## TASK TO COMPLETE
Report the lines of the data below that contain the string "USCORSAIR".

## DATA FOR THIS EXERCISE
============================================================

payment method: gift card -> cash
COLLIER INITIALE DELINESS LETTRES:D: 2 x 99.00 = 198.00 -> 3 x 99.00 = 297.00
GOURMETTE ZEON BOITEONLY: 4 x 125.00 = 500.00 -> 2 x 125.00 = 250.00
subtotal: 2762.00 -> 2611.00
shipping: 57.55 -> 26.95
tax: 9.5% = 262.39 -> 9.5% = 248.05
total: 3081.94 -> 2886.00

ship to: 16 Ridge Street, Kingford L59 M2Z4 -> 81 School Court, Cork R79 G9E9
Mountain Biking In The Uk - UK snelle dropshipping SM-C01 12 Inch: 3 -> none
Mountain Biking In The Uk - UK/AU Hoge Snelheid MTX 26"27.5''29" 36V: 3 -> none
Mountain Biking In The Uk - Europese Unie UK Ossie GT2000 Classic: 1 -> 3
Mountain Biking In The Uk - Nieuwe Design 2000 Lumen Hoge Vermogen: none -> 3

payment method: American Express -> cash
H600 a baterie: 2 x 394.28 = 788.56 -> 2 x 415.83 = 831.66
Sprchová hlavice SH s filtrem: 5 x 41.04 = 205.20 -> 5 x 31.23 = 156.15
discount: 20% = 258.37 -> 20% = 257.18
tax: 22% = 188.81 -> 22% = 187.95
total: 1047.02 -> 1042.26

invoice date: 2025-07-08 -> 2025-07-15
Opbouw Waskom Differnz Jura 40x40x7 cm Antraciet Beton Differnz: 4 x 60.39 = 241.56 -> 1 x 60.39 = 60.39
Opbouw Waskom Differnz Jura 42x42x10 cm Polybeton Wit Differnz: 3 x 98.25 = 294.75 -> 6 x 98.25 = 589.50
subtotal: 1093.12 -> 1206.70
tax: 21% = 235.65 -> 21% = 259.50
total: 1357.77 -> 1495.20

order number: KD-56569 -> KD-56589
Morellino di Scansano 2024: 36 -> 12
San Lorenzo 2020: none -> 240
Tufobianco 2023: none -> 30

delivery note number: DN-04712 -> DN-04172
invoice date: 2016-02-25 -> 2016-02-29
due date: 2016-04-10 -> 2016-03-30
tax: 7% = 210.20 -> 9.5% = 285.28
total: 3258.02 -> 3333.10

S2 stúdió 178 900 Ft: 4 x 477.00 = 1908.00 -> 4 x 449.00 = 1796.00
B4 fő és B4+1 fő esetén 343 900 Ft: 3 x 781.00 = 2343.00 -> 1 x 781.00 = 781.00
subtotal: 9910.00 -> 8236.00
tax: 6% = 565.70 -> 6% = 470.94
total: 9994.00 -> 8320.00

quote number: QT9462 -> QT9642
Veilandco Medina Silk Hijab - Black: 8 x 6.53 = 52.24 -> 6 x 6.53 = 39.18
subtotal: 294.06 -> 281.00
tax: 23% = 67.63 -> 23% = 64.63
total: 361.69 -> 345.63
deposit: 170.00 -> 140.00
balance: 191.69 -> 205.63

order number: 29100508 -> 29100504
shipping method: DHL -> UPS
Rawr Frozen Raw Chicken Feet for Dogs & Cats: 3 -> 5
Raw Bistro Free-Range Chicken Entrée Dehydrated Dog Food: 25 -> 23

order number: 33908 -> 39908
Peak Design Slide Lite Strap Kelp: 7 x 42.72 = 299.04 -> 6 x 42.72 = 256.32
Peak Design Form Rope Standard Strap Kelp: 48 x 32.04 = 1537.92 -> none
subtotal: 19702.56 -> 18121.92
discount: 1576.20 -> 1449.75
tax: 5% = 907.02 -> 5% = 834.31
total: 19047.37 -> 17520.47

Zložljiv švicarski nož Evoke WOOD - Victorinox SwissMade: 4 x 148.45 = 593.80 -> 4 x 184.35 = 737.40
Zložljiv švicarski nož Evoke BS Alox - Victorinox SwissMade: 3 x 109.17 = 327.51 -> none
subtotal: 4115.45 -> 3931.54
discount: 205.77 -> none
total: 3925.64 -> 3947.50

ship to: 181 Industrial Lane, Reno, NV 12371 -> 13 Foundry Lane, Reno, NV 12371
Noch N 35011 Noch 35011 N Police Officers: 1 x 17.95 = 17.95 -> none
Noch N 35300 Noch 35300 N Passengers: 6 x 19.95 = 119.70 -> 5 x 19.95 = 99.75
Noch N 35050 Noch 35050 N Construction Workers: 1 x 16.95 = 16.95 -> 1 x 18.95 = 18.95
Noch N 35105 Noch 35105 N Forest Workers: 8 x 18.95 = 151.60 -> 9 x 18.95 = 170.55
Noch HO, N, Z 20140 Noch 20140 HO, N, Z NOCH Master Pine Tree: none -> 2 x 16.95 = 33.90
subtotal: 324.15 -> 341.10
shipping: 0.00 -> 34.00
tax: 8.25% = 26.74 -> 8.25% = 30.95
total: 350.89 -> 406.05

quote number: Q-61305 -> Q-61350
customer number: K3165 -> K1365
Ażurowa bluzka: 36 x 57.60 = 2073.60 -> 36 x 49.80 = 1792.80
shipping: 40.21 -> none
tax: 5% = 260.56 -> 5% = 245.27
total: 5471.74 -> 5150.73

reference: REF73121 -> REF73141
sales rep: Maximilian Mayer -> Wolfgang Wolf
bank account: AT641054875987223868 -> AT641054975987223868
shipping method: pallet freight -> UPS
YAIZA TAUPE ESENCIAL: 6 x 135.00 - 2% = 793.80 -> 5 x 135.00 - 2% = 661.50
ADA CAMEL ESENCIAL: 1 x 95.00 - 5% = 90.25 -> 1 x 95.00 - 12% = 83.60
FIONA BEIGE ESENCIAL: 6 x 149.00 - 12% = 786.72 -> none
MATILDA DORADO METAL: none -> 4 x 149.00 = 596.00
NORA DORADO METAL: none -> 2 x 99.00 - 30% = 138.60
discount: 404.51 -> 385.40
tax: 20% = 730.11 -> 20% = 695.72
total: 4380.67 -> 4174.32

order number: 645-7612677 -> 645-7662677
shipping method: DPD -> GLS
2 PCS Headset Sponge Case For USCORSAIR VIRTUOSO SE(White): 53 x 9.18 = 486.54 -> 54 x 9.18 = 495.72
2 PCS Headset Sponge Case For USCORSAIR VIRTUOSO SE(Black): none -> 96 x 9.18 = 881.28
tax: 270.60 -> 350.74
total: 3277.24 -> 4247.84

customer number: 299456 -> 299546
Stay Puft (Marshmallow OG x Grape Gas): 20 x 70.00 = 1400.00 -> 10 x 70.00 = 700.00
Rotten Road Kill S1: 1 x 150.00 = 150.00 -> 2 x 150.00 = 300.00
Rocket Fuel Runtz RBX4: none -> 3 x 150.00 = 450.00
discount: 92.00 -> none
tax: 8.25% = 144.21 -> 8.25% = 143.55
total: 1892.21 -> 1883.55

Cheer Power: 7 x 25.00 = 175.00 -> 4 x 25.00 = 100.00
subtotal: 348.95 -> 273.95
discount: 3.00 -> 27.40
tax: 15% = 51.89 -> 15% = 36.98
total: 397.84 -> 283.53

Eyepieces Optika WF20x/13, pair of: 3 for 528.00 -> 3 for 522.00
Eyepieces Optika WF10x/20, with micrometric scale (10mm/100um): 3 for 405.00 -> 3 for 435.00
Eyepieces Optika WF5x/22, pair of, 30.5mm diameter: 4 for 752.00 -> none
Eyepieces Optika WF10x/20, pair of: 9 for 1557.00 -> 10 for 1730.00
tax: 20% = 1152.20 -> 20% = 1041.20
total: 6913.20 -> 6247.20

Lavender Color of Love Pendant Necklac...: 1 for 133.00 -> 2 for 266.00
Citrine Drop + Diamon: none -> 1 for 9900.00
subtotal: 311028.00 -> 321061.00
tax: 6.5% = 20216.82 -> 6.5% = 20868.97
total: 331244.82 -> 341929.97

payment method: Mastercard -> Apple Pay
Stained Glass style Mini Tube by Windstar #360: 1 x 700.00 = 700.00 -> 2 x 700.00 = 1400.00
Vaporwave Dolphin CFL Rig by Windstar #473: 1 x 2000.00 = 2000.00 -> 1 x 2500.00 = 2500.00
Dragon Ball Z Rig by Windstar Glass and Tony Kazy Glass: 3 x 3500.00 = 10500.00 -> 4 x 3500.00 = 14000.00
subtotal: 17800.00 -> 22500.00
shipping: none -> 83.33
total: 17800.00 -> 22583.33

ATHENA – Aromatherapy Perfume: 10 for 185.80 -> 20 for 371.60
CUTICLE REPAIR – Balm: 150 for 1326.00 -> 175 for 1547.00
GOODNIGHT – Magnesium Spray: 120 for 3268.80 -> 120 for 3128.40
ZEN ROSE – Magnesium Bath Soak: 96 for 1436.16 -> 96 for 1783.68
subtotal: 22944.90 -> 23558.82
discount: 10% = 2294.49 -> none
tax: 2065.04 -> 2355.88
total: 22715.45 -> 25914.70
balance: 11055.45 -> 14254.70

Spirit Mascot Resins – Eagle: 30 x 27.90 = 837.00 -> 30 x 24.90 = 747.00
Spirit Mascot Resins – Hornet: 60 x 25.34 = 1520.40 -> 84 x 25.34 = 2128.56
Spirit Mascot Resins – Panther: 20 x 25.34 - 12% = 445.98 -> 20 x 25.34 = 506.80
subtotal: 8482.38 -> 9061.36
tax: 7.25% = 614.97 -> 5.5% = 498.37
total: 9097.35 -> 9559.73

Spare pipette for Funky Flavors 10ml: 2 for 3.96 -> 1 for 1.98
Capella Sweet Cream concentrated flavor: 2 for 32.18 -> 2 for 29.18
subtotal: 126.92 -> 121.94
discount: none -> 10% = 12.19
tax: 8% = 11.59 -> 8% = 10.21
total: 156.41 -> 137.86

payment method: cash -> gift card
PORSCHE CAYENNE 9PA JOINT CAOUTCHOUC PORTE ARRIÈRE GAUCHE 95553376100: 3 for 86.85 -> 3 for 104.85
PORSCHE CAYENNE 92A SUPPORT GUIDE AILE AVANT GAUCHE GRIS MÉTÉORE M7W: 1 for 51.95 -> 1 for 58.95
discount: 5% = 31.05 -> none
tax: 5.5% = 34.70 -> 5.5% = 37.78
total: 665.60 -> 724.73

============================================================

## ANSWER TO THIS EXERCISE
2 PCS Headset Sponge Case For USCORSAIR VIRTUOSO SE(White): 53 x 9.18 = 486.54 -> 54 x 9.18 = 495.72
2 PCS Headset Sponge Case For USCORSAIR VIRTUOSO SE(Black): none -> 96 x 9.18 = 881.28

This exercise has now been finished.